Sie schimpfte, dass die filmtheoretischen Beiträge aus USA sich seit Jahren nur den Genderstudies zuordnen ließen, und gleichzeitig gewann man den Eindruck, dass ihr dieser Sachverhalt nicht so ungelegen kam. Sie zeigte uns THE SAGA OF ANAHATAN, dieses letzte sternbergsche Kunstprodukt aus Studiotechnik und Kabukiexotik, als dokumentarischen Versuch. Und irgendwie kam die Sprache immer wieder auf Carl Einstein und Jean Renoirs TONI, obwohl der Film gar nicht auf der Liste und somit auch nicht zur Verfügung stand. Sie hatte eine Vorführung des Films im Arsenal einige Jahre vorher begleitet. Die Beteiligten trafen sich im Anschluss in einem italienischen Restaurant um die Ecke. Harun Farocki saß mit Frieda Grafe an einem Tisch, machte aber seine Honneurs später auch an anderen Tischen und erzählte uns dabei, wie sie jedes Gericht kommentieren und bestimmen konnte, was daran z.B. alles falsch zubereitet gewesen sei. Ihm hätte es aber geschmeckt. Das klang mehr behauptet als überzeugt.
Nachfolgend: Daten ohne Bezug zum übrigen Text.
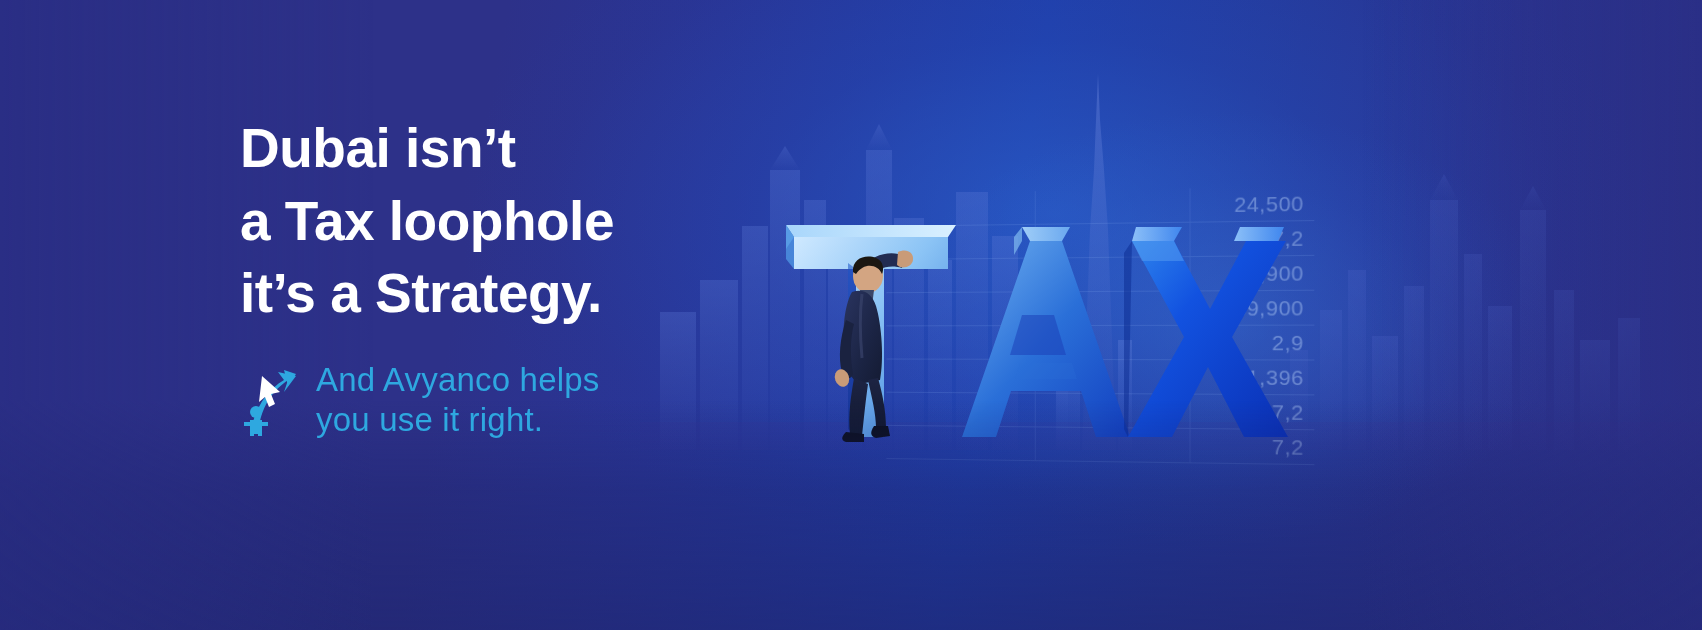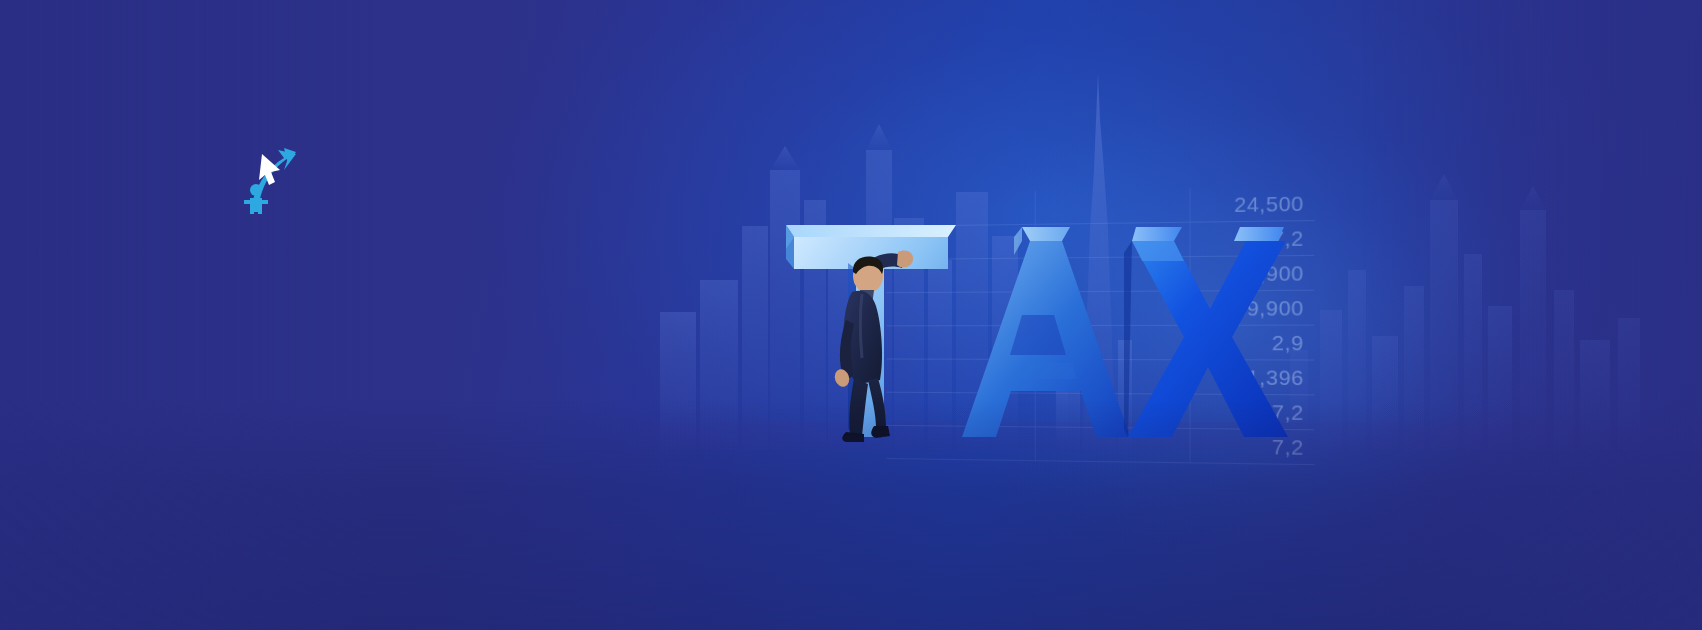--- a/index.html
+++ b/index.html
@@ -334,32 +334,37 @@
 
       <path d="M28,204 C24,208 22,212 28,214 L46,214 L46,206 Z" fill="#0c1020"></path>
       <path d="M56,198 C52,204 52,208 58,210 L72,208 L70,198 Z" fill="#0c1020"></path>
     </svg>
   </div>
 
   <div class="bg-floor"></div>
   <div class="vignette"></div>
 
   <div class="copy">
+    <div class="headline">Dubai isn’t
+a Tax loophole
+it’s a Strategy.</div>
 
     <div class="sub-wrap">
       <span class="growth-icon">
         <svg width="58" height="72" viewBox="0 0 58 72">
 
           <path d="M14,70 C16,48 24,30 44,16 L40,28 L52,12 L34,8 L40,16
                    C20,28 10,48 6,70 Z" fill="#2ea8e0" transform="translate(4,0)"></path>
           <path d="M44,6 L56,10 L48,22 Z" fill="#2ea8e0"></path>
 
           <path d="M22,12 L40,28 L31,30 L35,40 L29,43 L25,33 L19,38 Z" fill="#ffffff"></path>
 
           <circle cx="16" cy="48" r="6" fill="#2ea8e0"></circle>
           <path d="M10,56 L22,56 L22,72 L18,72 L18,64 L14,64 L14,72 L10,72 Z" fill="#2ea8e0"></path>
           <path d="M4,58 L28,58 L28,62 L4,62 Z" fill="#2ea8e0"></path>
         </svg>
       </span>
+      <div class="subtitle">And Avyanco helps
+you use it right.</div>
     </div>
   </div>
 
 </div>
 
 </body></html>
Das Auge hatte mitgegessen.

Als mir ein Text von Brigitte Wormbs in die Hände fiel, ‚Utopia schwarz auf weiß – Aufzeichnungen zu Carl Einsteins Entwurf einer Landschaft‘ (in: Brigitte Wormbs: Raumfolgen, Darmstadt 1986) ließ ich ihr eine Kopie als Hinweis für ihre Einsteinforschungen zukommen. Auch hierin war von den brandenburgischen Krähen die Rede.

„Man will dem Todesprozeß entfliehen und stellt Bilder in das Dasein. Das ist die Bildgrenze,“ wird Carl Einstein dort zitiert und an anderer Stelle:
„Man müßte fragen, wie weit Bilder nun unseren Wahnsinn verstärken oder wir sie als Waffe gegen die willkürliche Mechanik der Zeichen benutzen, um den Dingen und der Wirklichkeit zu Hilfe zu eilen.“
Frieda Grafe hat die Moderne für tot erklärt und in Klammern fügte sie listig, schnippisch, wie hinter vorgehaltener Hand hinzu: „(Das Kino ist auch halbtot.)“ (SZ, Nr. 222, 26. Sept. 1997: Patrioten im Niemandsland).

Die Computerisierung der Welt empfand sie als einen persönlichen Angriff auf ihre Integrität. Trotzdem oder gerade deshalb war sie von sprühender Jugendlichkeit und Interessiertheit – dazwischenstehend eben -, wie sie sich begeistern konnte z.B. über Kluges Bauernschläue, der es geschafft hatte, zu Hauptsendezeiten auf zwei oder drei Kanälen gleichzeitig Plätze zu besetzen. Sie war sich bewusst, dass das der Jugendkultur am Arsch vorbeiging. Aber welche Kultur war hier die jüngere?

In einem Lied von Ella Fitzgerald heißt es:
„… and you appear in all your splendour …“
Ich glaube, das ist eine Liebeserklärung.